Boa parte do Sudeste e do Sul do país votou em Bolsonaro. Ou porque se identifica com suas ideias ou porque em 2018 e em 2022 ele foi a única alternativa eleitoralmente viável ao PT. E o que faz a azeitada máquina bolsonarista de produção de fake news? Inventa notícias que, ao fim e ao cabo, prejudicam os gaúchos debaixo d’água, mas não só a eles.
Não existem “supostas fake news” como bolsonaristas envergonhados costumam escrever. Ou a notícia é verdadeira ou ela é falsa. Jornalista ou veículo de comunicação reconhecidamente sério pede desculpas e se corrige quando publica uma notícia errada. Os não sérios, mesmo que apenas tenham errado sem nada inventar, não a corrige.
Uma coisa é o erro, imediatamente admitido e acompanhado de um pedido de desculpas. Outra coisa é a invenção de um fato que nunca aconteceu. Há que se distinguir entre fato e opinião. Eu posso ter uma opinião diametralmente oposta à sua sobre um fato, e ambos temos o legítimo direito de expressá-la. Mas fato é fato.
Se eu invento, cometo um crime. Se eu apenas comento um fato de um jeito e você de outro, não há crime nisso. Ninguém é obrigado a pensar da mesma maneira. Eu posso achar que as autoridades públicas do Rio Grande do Sul são responsáveis, em grande parte, pela tragédia que já matou mais de 100 pessoas; e você acha que elas são inocentes.
Mas você, assim como eu, não podemos dizer que o governo gaúcho ou federal, por exemplo, impediu que caminhões com ajuda humanitária chegassem mais rapidamente ao interior do Rio Grande do Sul porque cobrava notas fiscais das mercadorias que eles transportavam ou queria pesá-los antes. Isso é uma grossa mentira.

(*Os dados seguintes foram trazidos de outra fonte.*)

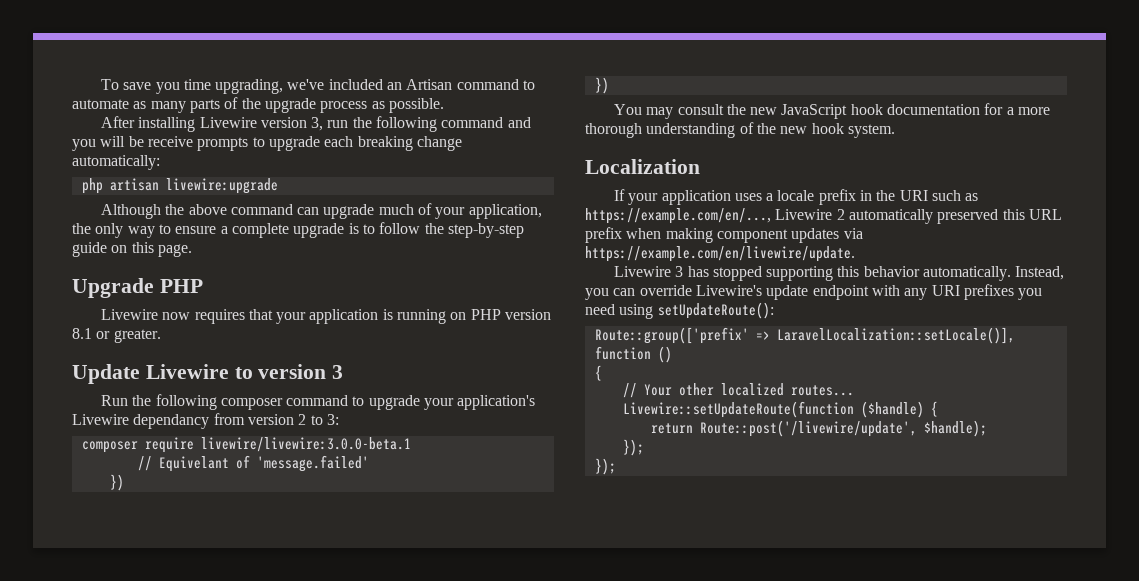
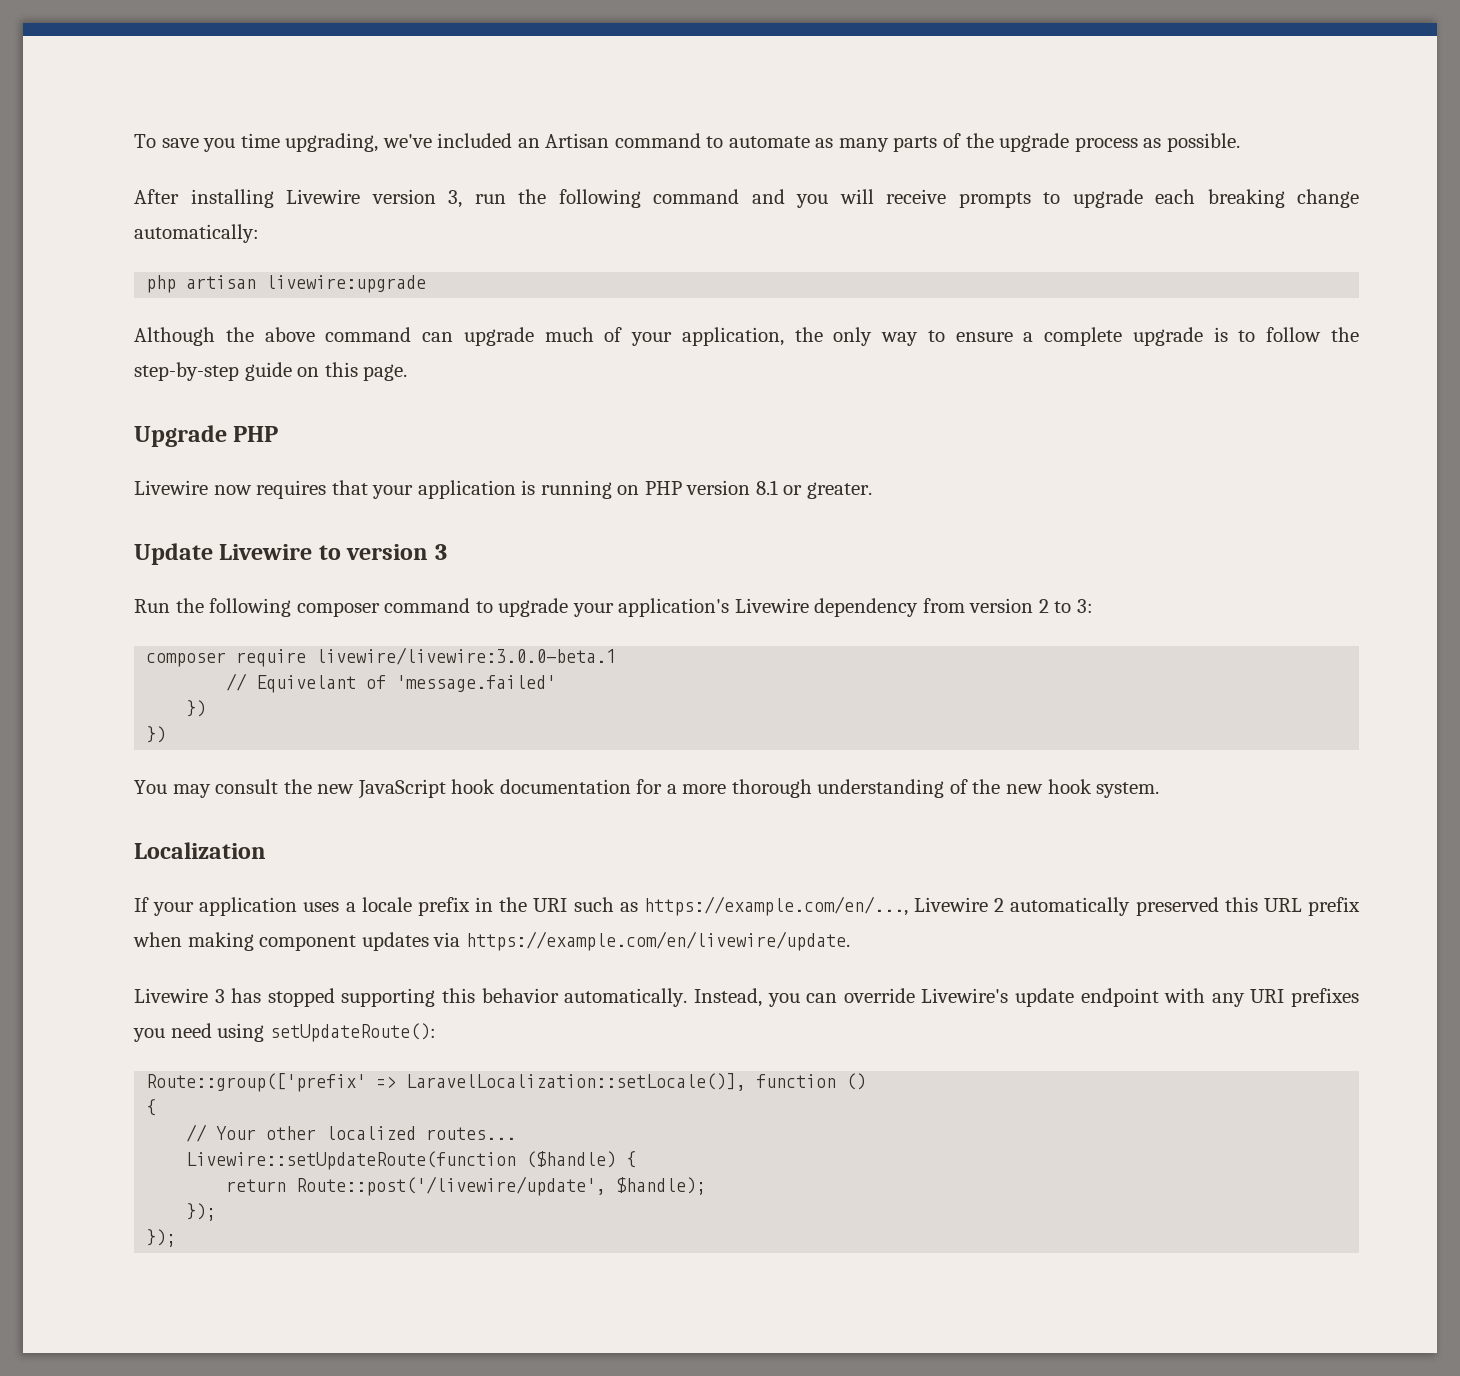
- After installing Livewire version 3, run the following command and you will be receive prompts to upgrade each breaking change automatically:
+ After installing Livewire version 3, run the following command and you will receive prompts to upgrade each breaking change automatically:
- Run the following composer command to upgrade your application's Livewire dependancy from version 2 to 3:
+ Run the following composer command to upgrade your application's Livewire dependency from version 2 to 3:

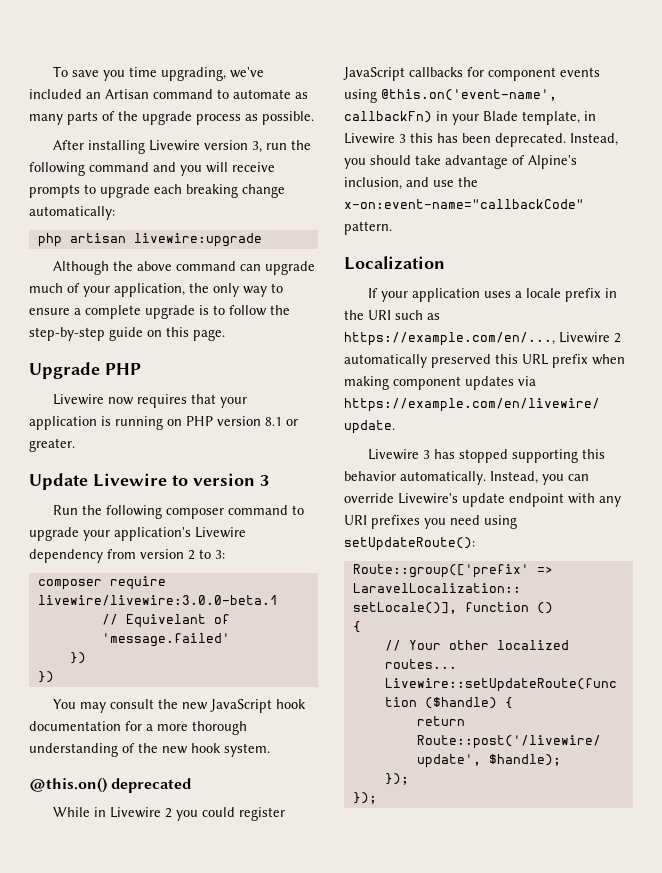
+ @this.on() deprecated
+ While in Livewire 2 you could register JavaScript callbacks for component events using @this.on('event-name', callbackFn) in your Blade template, in Livewire 3 this has been deprecated. Instead, you should take advantage of Alpine's inclusion, and use the x-on:event-name="callbackCode" pattern.

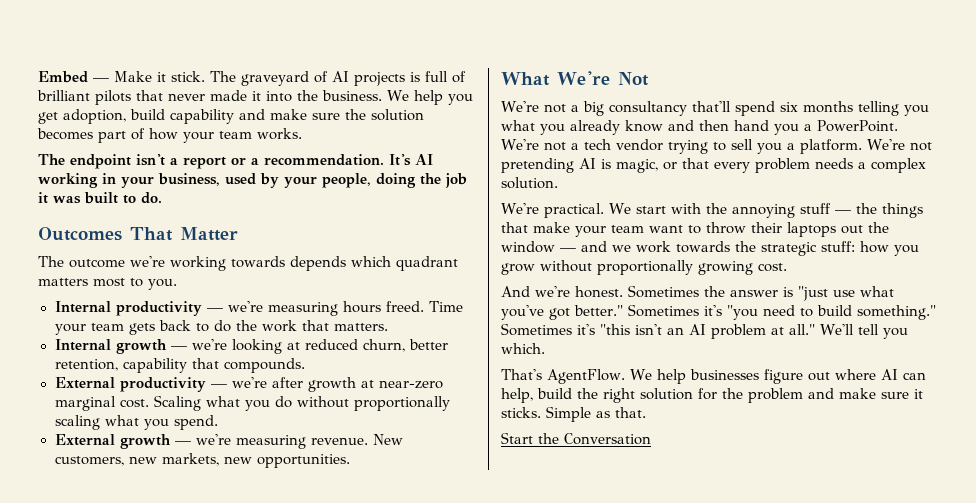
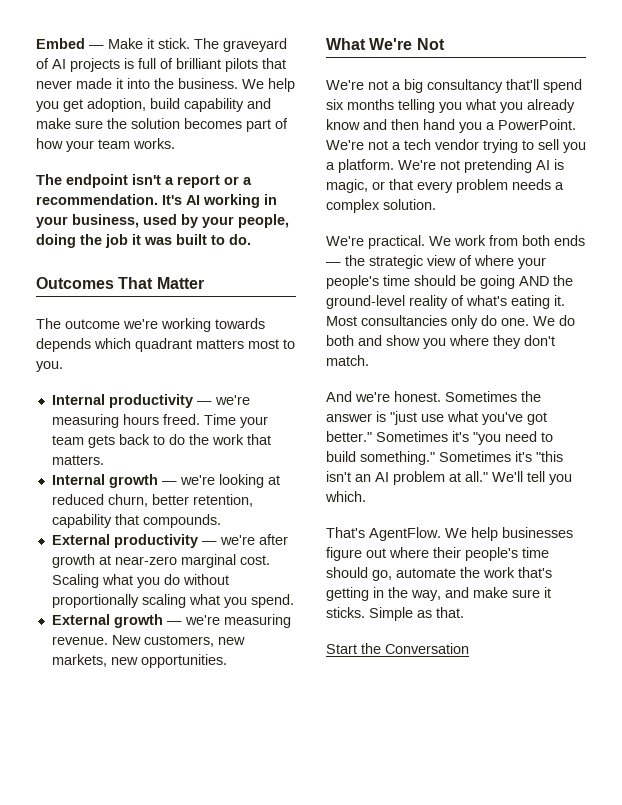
- We start with the annoying stuff — the things that make your team want to throw their laptops out the window — and we work towards the strategic stuff: how you grow without proportionally growing cost.
+ We work from both ends — the strategic view of where your people's time should be going AND the ground-level reality of what's eating it. Most consultancies only do one. We do both and show you where they don't match.
- We help businesses figure out where AI can help, build the right solution for the problem and make sure it sticks.
+ We help businesses figure out where their people's time should go, automate the work that's getting in the way, and make sure it sticks.

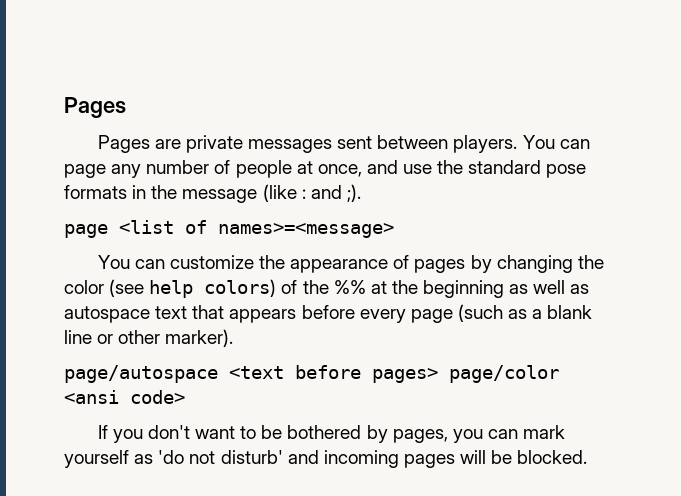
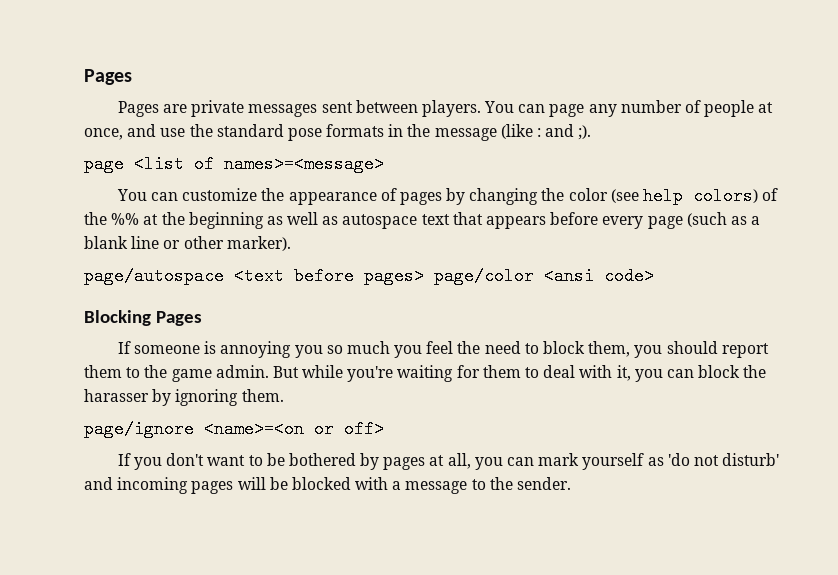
+ Blocking Pages
+ If someone is annoying you so much you feel the need to block them, you should report them to the game admin. But while you're waiting for them to deal with it, you can block the harasser by ignoring them.
+ page/ignore <name>=<on or off>
- If you don't want to be bothered by pages, you can mark yourself as 'do not disturb' and incoming pages will be blocked.
+ If you don't want to be bothered by pages at all, you can mark yourself as 'do not disturb' and incoming pages will be blocked with a message to the sender.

Mentira que ganha um peso maior quando levianamente, ou de caso pensado, é encampada por líderes políticos. O governador de Santa Catarina, Jorginho Mello, bolsonarista de raiz, publicou um vídeo em que afirma que caminhões de suprimentos advindos do seu estado com destino ao Rio Grande do Sul foram barrados e multados.
Mello classificou o episódio de “vergonhoso”. A falsa informação, porém, já havia sido desmentida pela Agência Nacional de Transportes Terrestres (ANTT) e por órgãos do governo gaúcho. O que não impediu que o deputado federal Eduardo Bolsonaro (PL-SP) e o senador Cleitinho Azevedo (Republicanos-MG) a repetissem.
A obsessão pela mentira não é exclusividade de bolsonaristas, mas é uma marca característica deles e do seu guia. Mentiram sobre o Covid, o tratamento precoce e as vacinas. Mentiram sobre as urnas eletrônicas e o processo de apuração de votos. Mentiram sobre o golpe de Estado que fracassou. E agora mentem sobre a crise climática.
Socorro-me do escritor Affonso Romano de Sant’Anna, autor do poema “A implosão da mentira”. Segue um trecho:
Mentiram-me.
Mentiram-me ontem
e hoje mentem novamente.
Mentem de corpo e alma completamente.
E mentem de maneira tão pungente
que acho que mentem sinceramente.
Mentem sobretudo impunemente.
Não mentem tristes,
alegremente mentem.
Mentem tão nacionalmente
que acho que mentindo história a fora
vão enganar a morte eternamente.
Mentem partidariamente,
mentem incrivelmente,
mentem tropicalmente,
mentem hereditariamente,
mentem, mentem e de tanto mentir tão bravamente
constroem um país de mentiras diariamente.